第二次大本事件と太平洋戦争、また天体の異変も関係した七十八巻と日本の政治体制の変化を、図にまとめてみた。

○象徴天皇たる平成天皇
大本弾圧に相応する太平洋戦争。戦争で県民の四人に一人が亡くなり、その後も長く米軍占領下にあった沖縄の地元紙が、平成三十一年四月末の平成天皇の御退位について、社説を載せている。
〇
『琉球新報〈社説〉天皇陛下あす退位 平和希求の精神を次代に (二○一九・四・二九) 〔註:傍線は筆者〕
皇太子時代を含め十一回来県された天皇陛下が退位する。
(略)
沖縄に対する陛下の思いは昨年十二月の会見で語られた「沖縄は、先の大戦を含め実に長い苦難の歴史をたどってきた」「沖縄の人々が耐え続けた犠牲に心を寄せていくとの私どもの思いは、これからも変わることはない」というコメントに凝縮した形で表れている。
(略)
陛下は沖縄戦犠牲者を追悼することで沖縄に寄り添う姿勢を示し、平和を希求してきた。その精神が令和の時代にも続くことを願う。
(略)
即位後の発言や行動は、沖縄を戦場にしたことへの贖罪の念の表れであろう。来県のたびに糸満市の国立戦没者墓苑や平和施設などに赴き、沖縄戦体験者や遺族らと語らう陛下の姿は、皇室に対する複雑な県民感情を和らげた。
(略)
「即位後朝見の儀」で陛下は「憲法を守り、これに従って責務を果たすことを誓う」と述べた。天皇の名の下に戦争へと突き進んだ過去の反省を込めたものと言えよう。

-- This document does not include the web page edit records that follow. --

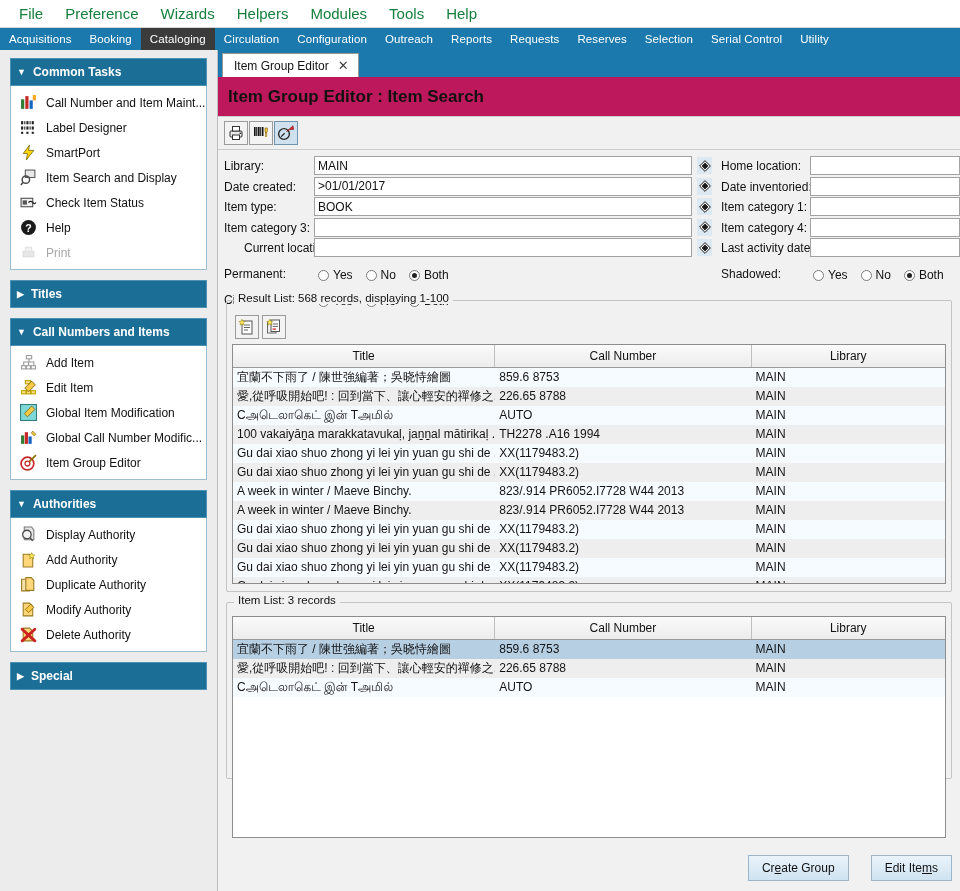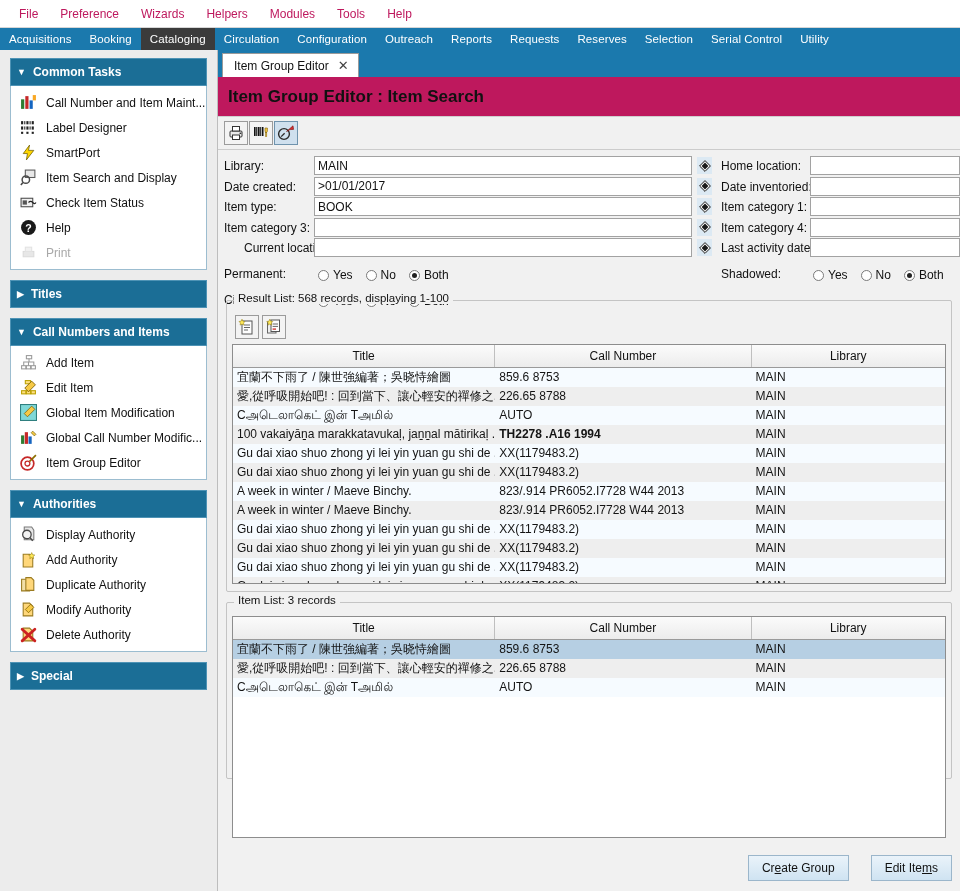--- a/index.html
+++ b/index.html
@@ -21,7 +21,7 @@
     padding-left: 8px; border-bottom: 1px solid #d6d6d6;
   }
   .menubar .mi {
-    padding: 4px 11px; font-size: 12px; color: #be185d;
+    padding: 4px 11px; font-size: 15px; color: #15803d;
     cursor: default; white-space: nowrap;
   }
 

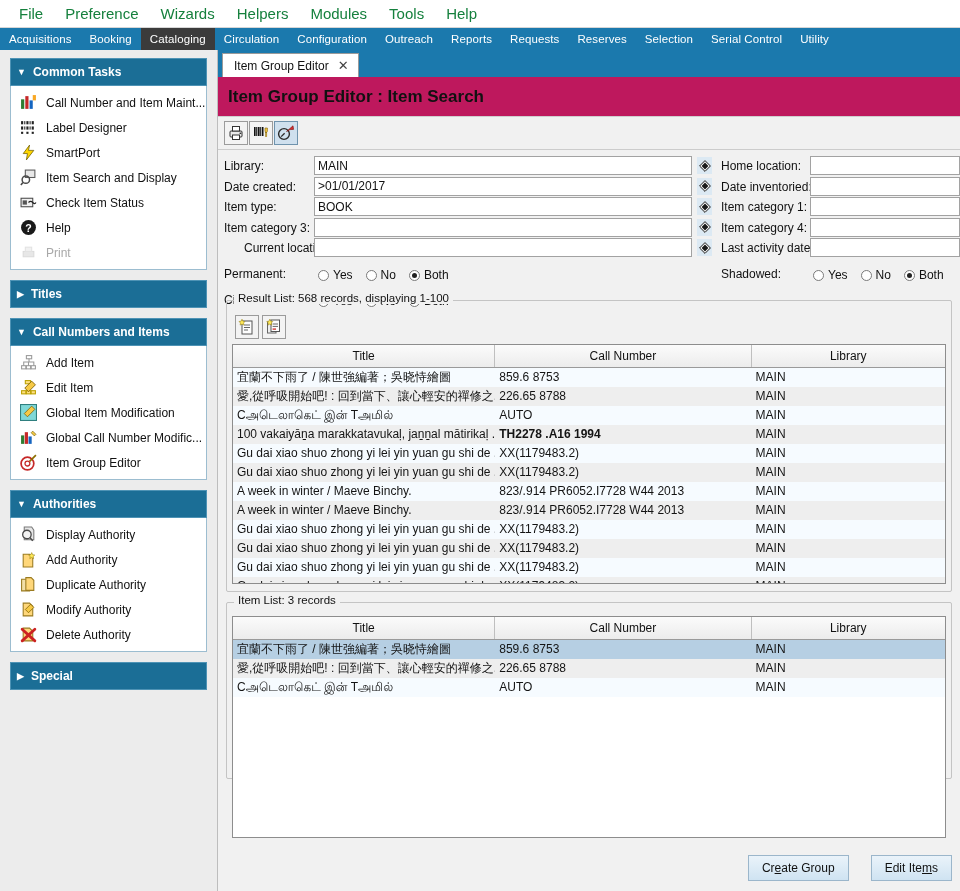--- a/index.html
+++ b/index.html
@@ -598,7 +598,7 @@
             </div>
             <div class="grow alt">
               <div class="gc" style="width: 263px;">100 vakaiyāṉa marakkatavukaḷ, jaṉṉal mātirikaḷ ...</div>
-              <div class="gc" style="width: 257px; font-weight: bold;">TH2278 .A16 1994</div>
+              <div class="gc" style="width: 257px;">TH2278 .A16 1994</div>
               <div class="gc" style="width: 194px;">MAIN</div>
             </div>
             <div class="grow odd">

二○一三年四月二八日に開かれた政府主催の「主権回復の日」式典に安倍政権が陛下を招いたことは政治利用の一つだった。陛下自身の意にも反していたのではないか(注)。
陛下は原爆が投下された広島、長崎にも思いを寄せ、東日本大震災など自然災害の被災地を訪れ、人々を励ましてこられた。国民と共に歩む皇室の在り方を実践してきた。
象徴天皇としての務めを全うしたと言えるだろう』
〇
社説は、平成の天皇は、過去の戦争を反省するとともに憲法を順守し、国民と共に歩んで来られており、「象徴天皇としての務めを全うした」と誉めている。沖縄の地元紙でこその説得力もある。
○安倍政権に疑問を投げた平成天皇
ところで、この社説で(注)とした「陛下自身の意にも反していたのではないか」という社説が疑問を投げた部分がある。
この部分の上にある「主権回復の日」とは、昭和二十七年四月二十八日にサンフランシスコ平和条約が発効し、日本が占領を解かれた日である。安倍政権が、この記念式典に御自身を招いたことに疑問を持たれた平成天皇の言葉が残っている。
「日本が講話条約を締結した時、沖縄はその中に入っていないじゃないか。沖縄が独立の中に入っていない状況で、それを記念するというのはどういうものだろうか」(佐藤章著「日本を壊した政治家たち」)

なお、安倍首相は、平成二十九年五月三日、国民主権の放棄と天皇主権を主張する谷口雅春の信奉者が運営する「日本会議」主導の大会に、自衛隊の憲法明記のビデオメッセージを寄せている。
天祥地瑞で、聖師が御誕生を祝した平成天皇が、その期待どおりに、戦後の民主国家での象徴としてのお役目を十分に果たしておられる。